At \(900 \mathrm{~K}\) the following reaction has \(K_{p}=0.345\) : $$2 \mathrm{SO}_{2}(g)+\mathrm{O}_{2}(g) \rightleftharpoons 2 \mathrm{SO}_{3}(g)$$ In an equilibrium mixture the partial pressures of \(\mathrm{SO}_{2}\) and \(\mathrm{O}_{2}\) are 0.135 atm and 0.455 atm, respectively. What is the equilibrium partial pressure of \(\mathrm{SO}_{3}\) in the mixture?

When \(2.00 \mathrm{~mol}\) of \(\mathrm{SO}_{2} \mathrm{Cl}_{2}\) is placed in a \(2.00-\mathrm{L}\) flask at \(303 \mathrm{~K}\), \(56 \%\) of the \(\mathrm{SO}_{2} \mathrm{Cl}_{2}\) decomposes to \(\mathrm{SO}_{2}\) and \(\mathrm{Cl}_{2}\) : $$\mathrm{SO}_{2} \mathrm{Cl}_{2}(g) \rightleftharpoons \mathrm{SO}_{2}(g)+\mathrm{Cl}_{2}(g)$$ (a) Calculate \(K_{c}\) for this reaction at this temperature. (b) Calculate \(K_{p}\) for this reaction at \(303 \mathrm{~K}\). (c) Repeat these calculations for \(2.00 \mathrm{~mol}\) of \(\mathrm{SO}_{2} \mathrm{Cl}_{2}\) in a \(15.00-\mathrm{L}\) vessel at \(303 \mathrm{~K}\).

A mixture of \(\mathrm{H}_{2}, \mathrm{~S},\) and \(\mathrm{H}_{2} \mathrm{~S}\) is held in a \(1.0-\mathrm{L}\) vessel at \(90{ }^{\circ} \mathrm{C}\) and reacts according to the equation: $$\mathrm{H}_{2}(g)+\mathrm{S}(s) \rightleftharpoons \mathrm{H}_{2} \mathrm{~S}(g)$$ At equilibrium the mixture contains \(0.46 \mathrm{~g}\) of \(\mathrm{H}_{2} \mathrm{~S}\) and \(0.40 \mathrm{~g}\) \(\mathrm{H}_{2}\) (a) Write the equilibrium-constant expression for this reaction. (b) What is the value of \(K_{c}\) for the reaction at this temperature? (c) Why can we ignore the amount of \(\mathrm{S}\) when doing the calculation in part (b)?

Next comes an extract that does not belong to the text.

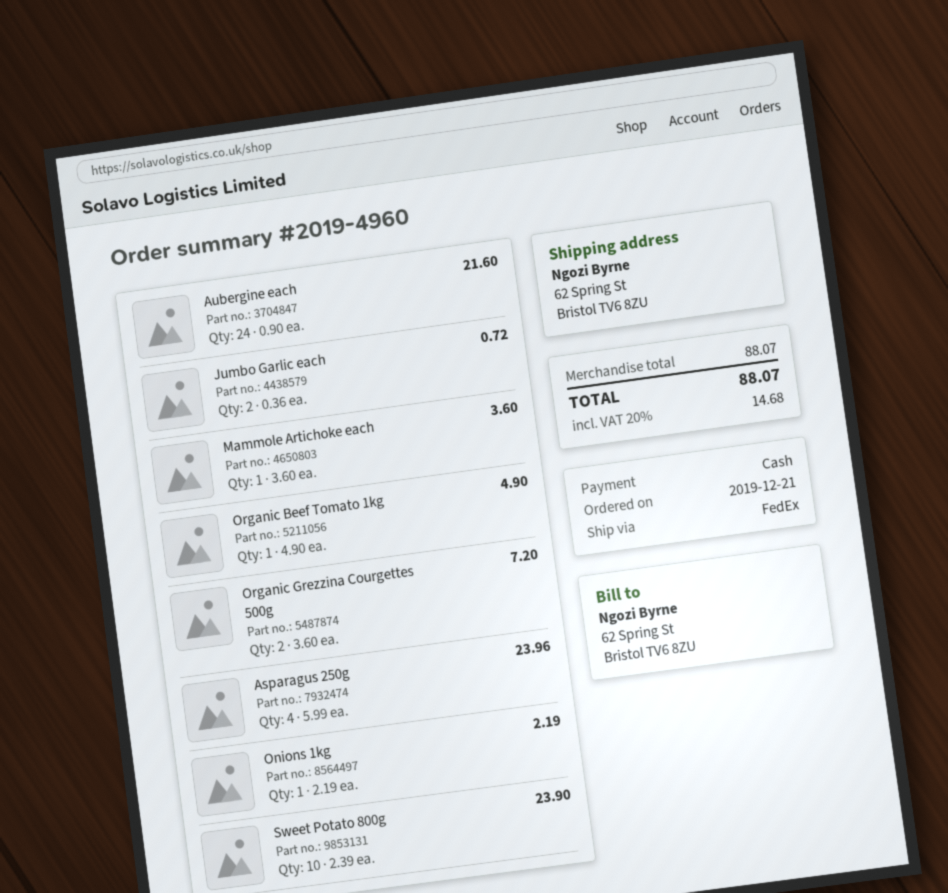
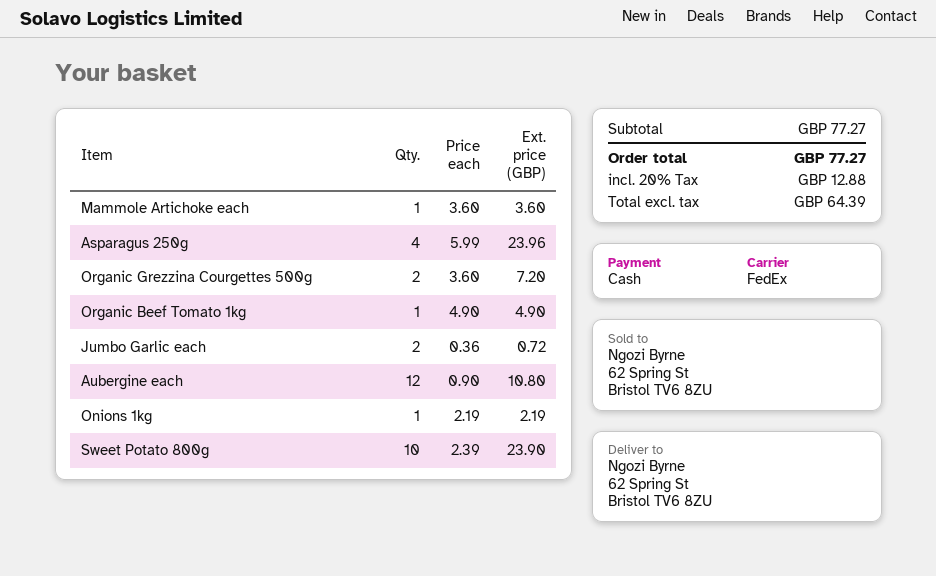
Aubergine each: 24 x 0.90 = 21.60 -> 12 x 0.90 = 10.80
subtotal: 88.07 -> 77.27
tax: 20% = 14.68 -> 20% = 12.88
total: 88.07 -> 77.27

For the equilibrium $$ \mathrm{PH}_{3} \mathrm{BCl}_{3}(s) \rightleftharpoons \mathrm{PH}_{3}(g)+\mathrm{BCl}_{3}(g) $$ \(K_{p}=0.052\) at \(60^{\circ} \mathrm{C}\). (a) Calculate \(K_{c}\) (b) After \(3.00 \mathrm{~g}\) of solid \(\mathrm{PH}_{3} \mathrm{BCl}_{3}\) is added to a closed \(1.500\) - \(\mathrm{L}\) vessel at \(60{ }^{\circ} \mathrm{C}\), the vessel is charged with \(0.0500 \mathrm{~g}\) of \(\mathrm{BCl}_{3}(\mathrm{~g})\). What is the equilibrium concentration of \(\mathrm{PH}_{3}\) ?

Methanol \(\left(\mathrm{CH}_{3} \mathrm{OH}\right)\) is produced commercially by the catalyzed reaction of carbon monoxide and hydrogen: \(\mathrm{CO}(g)+2 \mathrm{H}_{2}(g) \rightleftharpoons \mathrm{CH}_{3} \mathrm{OH}(g) .\) An equilibrium mixture in a \(2.00-\mathrm{L}\) vessel is found to contain \(0.0406 \mathrm{~mol} \mathrm{CH}_{3} \mathrm{OH},\) \(0.170 \mathrm{~mol} \mathrm{CO},\) and \(0.302 \mathrm{~mol} \mathrm{H}_{2}\) at \(500 \mathrm{~K} .\) Calculate \(K_{c}\) at this temperature.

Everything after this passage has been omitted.